Task prompt:
Report each line of the records where "Subaru" occurs.

═════ Records for this task

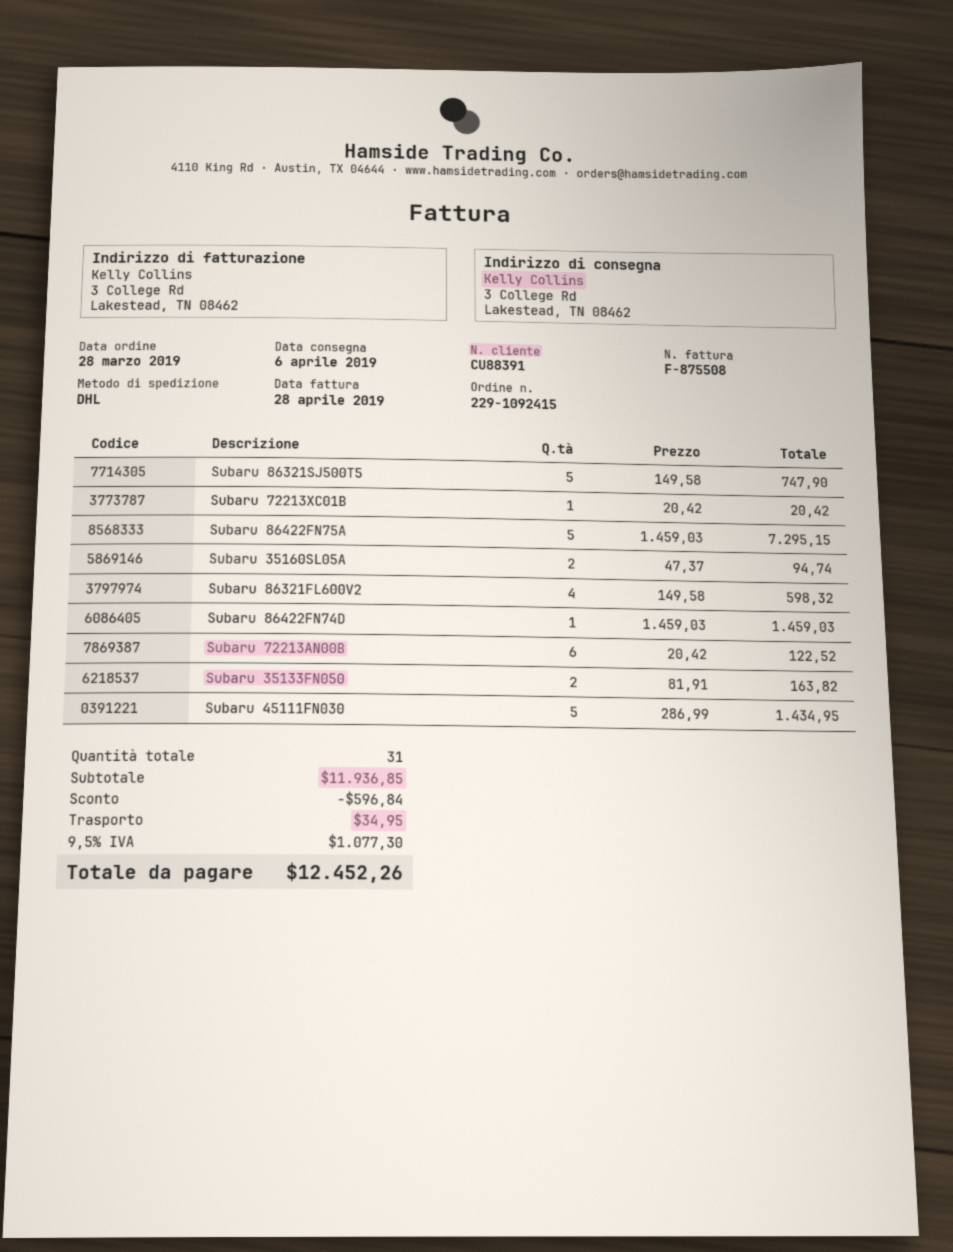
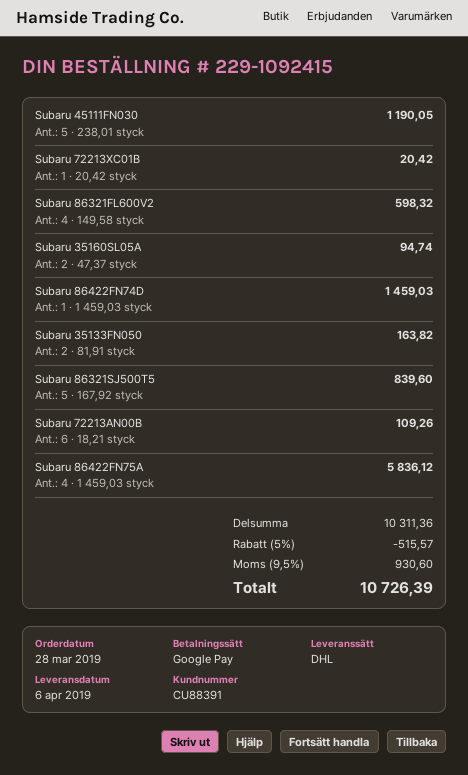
Subaru 86321SJ500T5: 5 x 149.58 = 747.90 -> 5 x 167.92 = 839.60
Subaru 86422FN75A: 5 x 1459.03 = 7295.15 -> 4 x 1459.03 = 5836.12
Subaru 72213AN00B: 6 x 20.42 = 122.52 -> 6 x 18.21 = 109.26
Subaru 45111FN030: 5 x 286.99 = 1434.95 -> 5 x 238.01 = 1190.05
subtotal: 11936.85 -> 10311.36
discount: 596.84 -> 515.57
shipping: 34.95 -> none
tax: 9.5% = 1077.30 -> 9.5% = 930.60
total: 12452.26 -> 10726.39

══════════

Answer to this problem:
Subaru 86321SJ500T5: 5 x 149.58 = 747.90 -> 5 x 167.92 = 839.60
Subaru 86422FN75A: 5 x 1459.03 = 7295.15 -> 4 x 1459.03 = 5836.12
Subaru 72213AN00B: 6 x 20.42 = 122.52 -> 6 x 18.21 = 109.26
Subaru 45111FN030: 5 x 286.99 = 1434.95 -> 5 x 238.01 = 1190.05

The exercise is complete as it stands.